Romney werde Israel unterstützen, sollte es gegen den Iran vorgehen, hatte dessen Sicherheitsberater Dan Senor nach Angaben des israelischen Rundfunks kurz vor den Gesprächen in Israel gesagt. "Wenn Israel allein aktiv werden muss, um den Iran daran zu hindern, diese Fähigkeit zu entwickeln, würde der Gouverneur diese Entscheidung respektieren", sagte er den Angaben zufolge.
Nächstes Ziel ist Polen
Auch US-Präsident Barack Obama hatte betont, eine iranische Atombombe sei nicht hinnehmbar und alle Optionen müssten auf dem Tisch bleiben.
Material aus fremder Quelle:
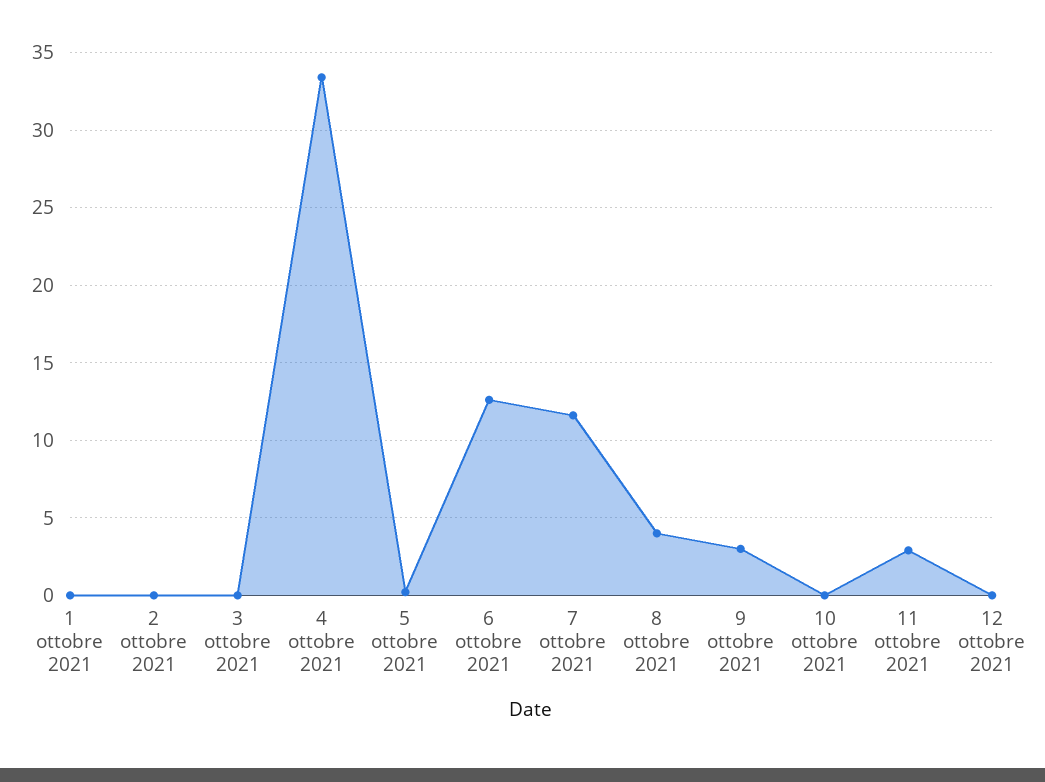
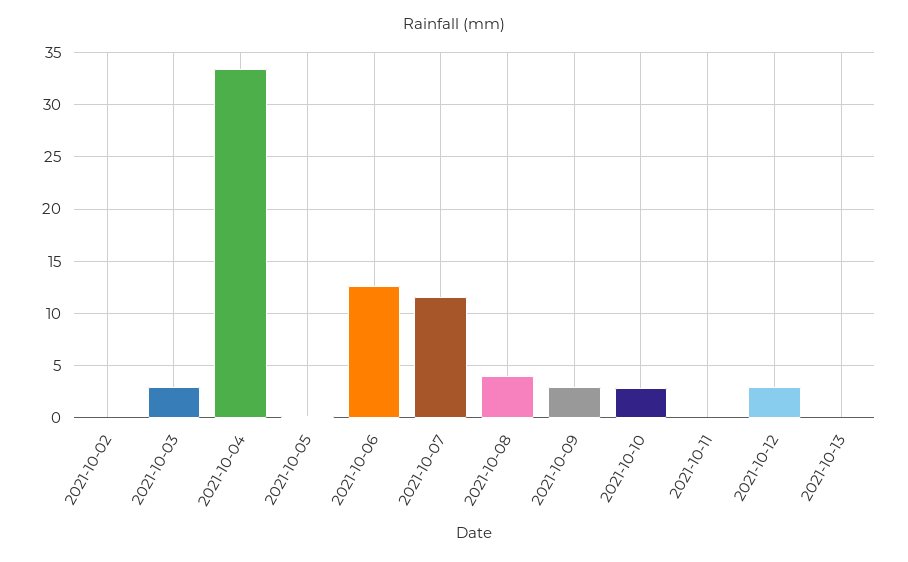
1 ottobre 2021: 0 -> none
3 ottobre 2021: 0 -> 3
10 ottobre 2021: 0 -> 3
11 ottobre 2021: 3 -> 0
12 ottobre 2021: 0 -> 3
2021-10-13: none -> 0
Sein Verhältnis zu Israel gilt jedoch als kompliziert, zumal er das Land seit seinem Amtsantritt noch nicht besucht hat. Jedoch wird US-Verteidigungsminister Leon Panetta zu einem Besuch in Jerusalem erwartet.
Die israelische Zeitung "Haaretz" berichtete denn auch von einer sehr engen Zusammenarbeit Israels mit der gegenwärtigen US-Regierung. Obamas Sicherheitsberater Tom Donilon habe Netanjahu vor zwei Wochen US-Pläne für einen möglichen Angriff im Iran unterbreitet. Donilon habe erklärt, die USA bereiteten sich ernsthaft auf ein mögliches Scheitern der Verhandlungen mit Teheran und eine dann notwendige Militäraktion vor, berichtete das Blatt auf einen namentlich nicht genannten ranghohen US-Regierungsvertreter.
Mit seiner einwöchigen Auslandsreise will sich der republikanische Herausforderer Barack Obamas international profilieren. Zum Auftakt seiner Europa-Reise hatte Romney jedoch in London an den britischen Fähigkeiten zur Ausrichtung der Olympischen Spiele gezweifelt und damit für einen Eklat gesorgt.